Before you run on the large data sets, use the small file sample.list to debug the basic algorithms. In this data file, there are six actors, named a, b, c, d, e, and f, who have been in movies such as X, Y, and Z.
Ideally, you would like to define a class that looks somewhat like this:
class Database
{
public:
void loadFile( const string & fileName );
// Read file into Database
void computeNumber( const string & start
); // Compute Bacon #s; start actor is 0
void printEntry( const string & actor )
const; // Print Bacon path for any actor after computeNumber done
private:
map<string,vector<string> > actorsToMovies;
// movies for each actor
map<string,vector<string> > moviesToActors;
// actors for each movie
map<string,int> baconNumber;
// Filled in by computeNumber
map<string,Entry> link;
// Filled in by computeNumber
// represents a single role; these are
constructed by shortest path alg
struct Entry
{
Entry( const string & a = "", const
string & m = "" )
: actor( a ), movie( m )
{ }
string actor;
string movie;
};
};
When I used this strategy, I ran out of memory. So did the AUL machines. Thus, instead of storing a vector<string> as the values for the first two maps, you need to use a vector<int>. In other words, you would number each actor starting at 0 or 1 (your choice), and also number each movie, starting at 0 or 1. You would then have to add additional private data members. One would be an array listing all the actors (this would allow you to determine what the numbers in your map mean). A second would be a map that efficiently gives you the number for each actor. And you would then have two more data members for the movies. YOU NEED TO DO THIS EVEN IF YOU HAVE A MONSTER FAST HOME PC WITH MEMORY LIKE THE AMAZING KRESKIN.

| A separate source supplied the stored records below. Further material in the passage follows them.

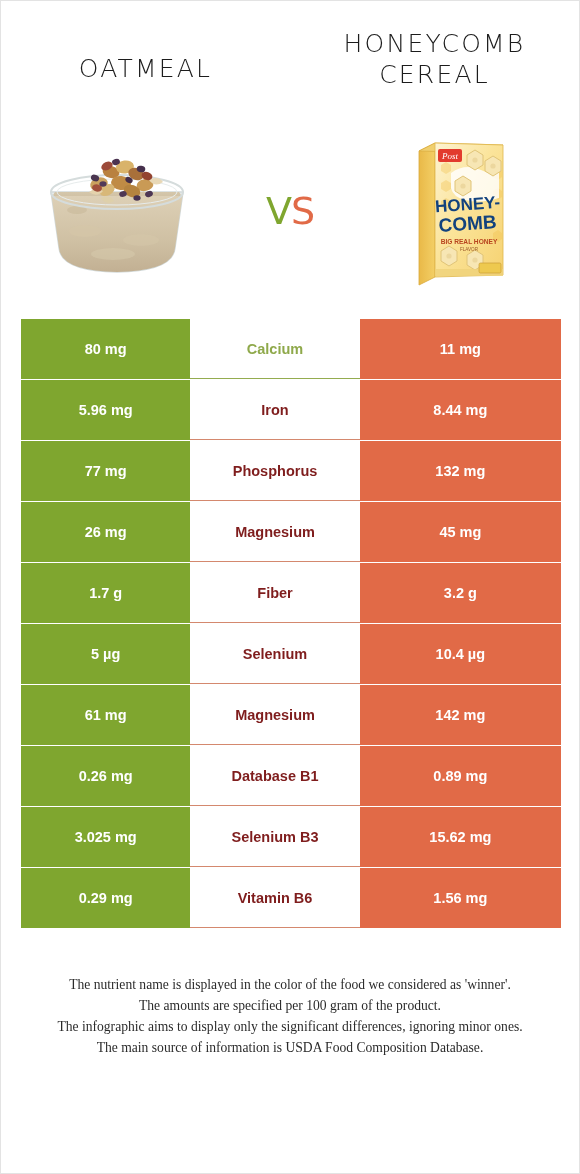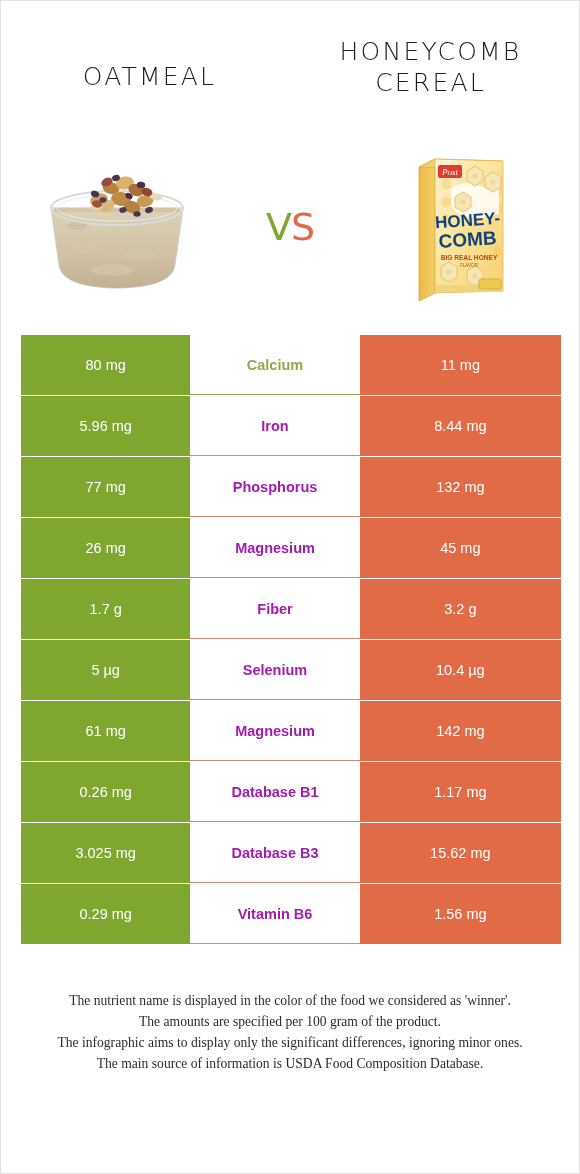--- a/index.html
+++ b/index.html
@@ -24,7 +24,7 @@
   .header {
     display: flex;
     align-items: flex-start;
-    padding: 8px;
+    padding: 0;
     height: 110px;
   }
   .header-col {

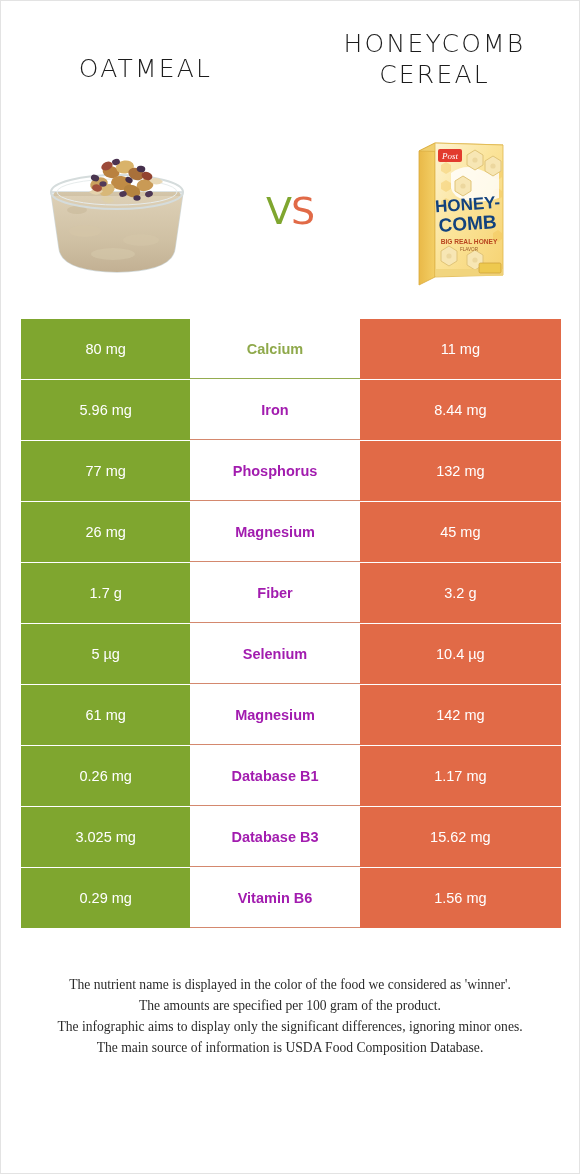--- a/index.html
+++ b/index.html
@@ -90,7 +90,7 @@
     align-items: center;
     justify-content: center;
     font-size: 14.5px;
-    font-weight: 400;
+    font-weight: 700;
     box-sizing: border-box;
   }
   .cell.left {

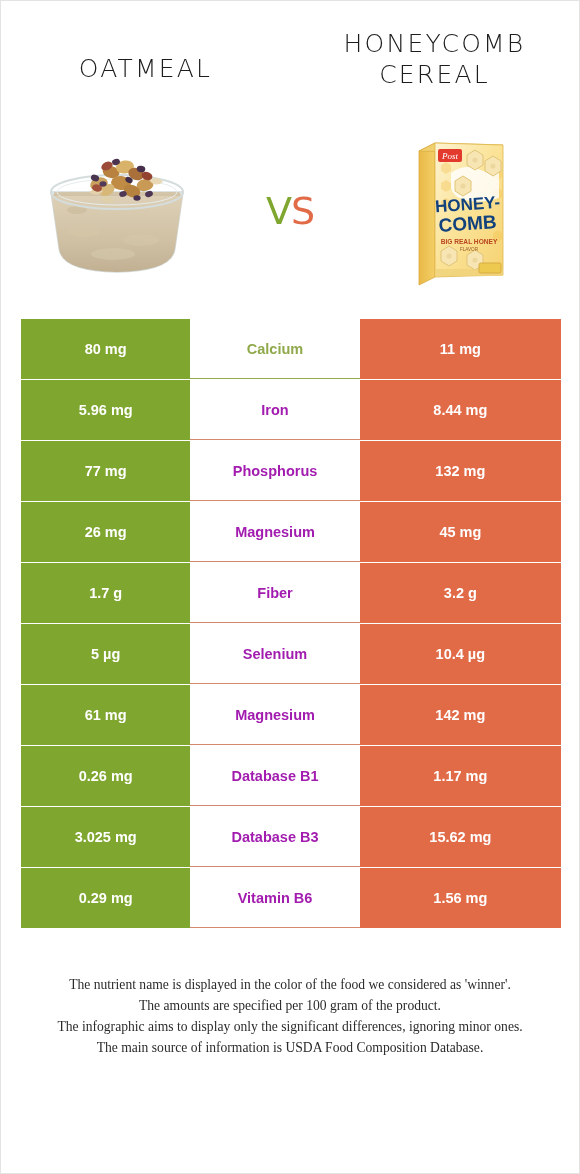--- a/index.html
+++ b/index.html
@@ -115,7 +115,7 @@
     border-bottom-color: #94ac4f;
   }
   .cell.mid.win-right {
-    color: #a21caf;
+    color: #7f1d1d;
     border-bottom-color: #d4886e;
   }
 

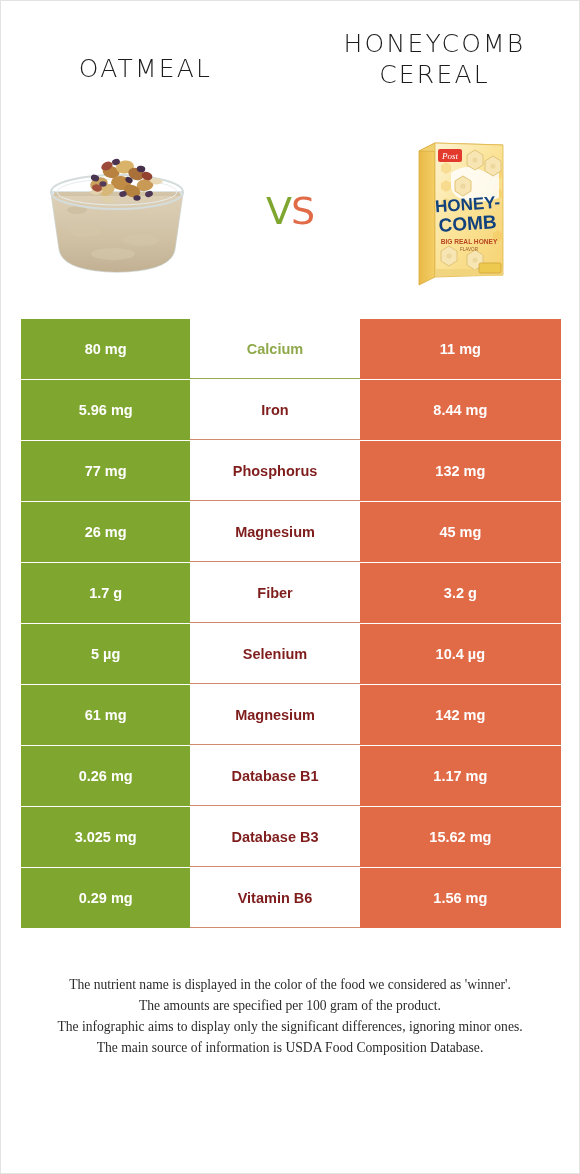--- a/index.html
+++ b/index.html
@@ -344,7 +344,7 @@
     <div class="row">
       <div class="cell left">0.26 mg</div>
       <div class="cell mid win-right">Database B1</div>
-      <div class="cell right">1.17 mg</div>
+      <div class="cell right">0.89 mg</div>
     </div>
 
     <div class="row">

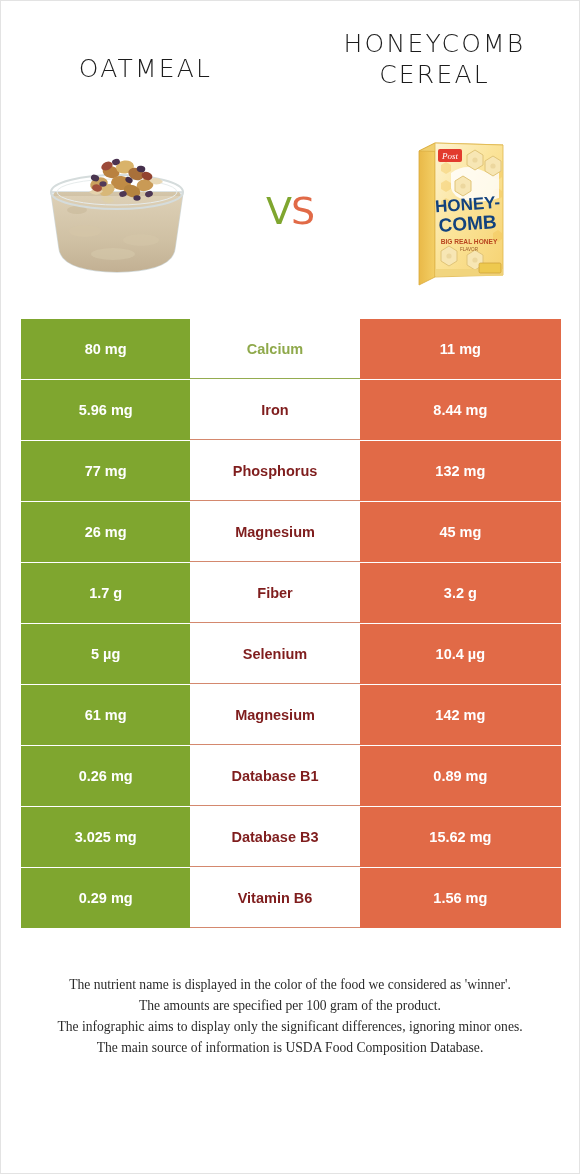--- a/index.html
+++ b/index.html
@@ -349,7 +349,7 @@
 
     <div class="row">
       <div class="cell left">3.025 mg</div>
-      <div class="cell mid win-right">Database B3</div>
+      <div class="cell mid win-right">Selenium B3</div>
       <div class="cell right">15.62 mg</div>
     </div>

Then run a single-source shortest path algorithm to find all Bacon numbers.
Here is an algorithm sketch, minus error handling and C++ details, and
the fact that you probably will not be able to use a map with vector<string>
as the value.
void Database::computeNumber( const string & start )
{
mark all movies as unprocessed (you will need
a local array of booleans)
mark all actors as unprocessed (you will need
a local array of booleans)
initialize all bacon numbers to UNREACHABLE
Create an empty Queue q
baconNumber[ start ] = 0;
q.enqueue( start );
mark start as processed
while( !q.empty( ) )
{
v = q.dequeue( ); //
v is an actor
// Find each movie
const vector & movies = actorsToMovies[
v ];
for each movie, thisMovie, in the
movies array
{
if thisMovie is already
processed
continue;
mark thisMovie as processed
// Find actors
in this movie!
const vector & actors
= moviesToActors[ thisMovie ];
for each actor, thisActor,
in thisMovie
{
if thisActor
is already processed
continue;
mark thisActor
as processed
// At this point we know that thisActor and v are in the same movie
// So if v's Bacon number is k, thisActor's Bacon number is k+1
baconNumber[
thisActor ] = baconNumber[ v ] + 1;
link[ thisActor
] = Entry( v, thisMovie );
q.enqueue(
thisActor );
}
}
}
}
After that is done, find the large Bacon numbers by scanning the baconNumber array, and print the entries by consulting the link array.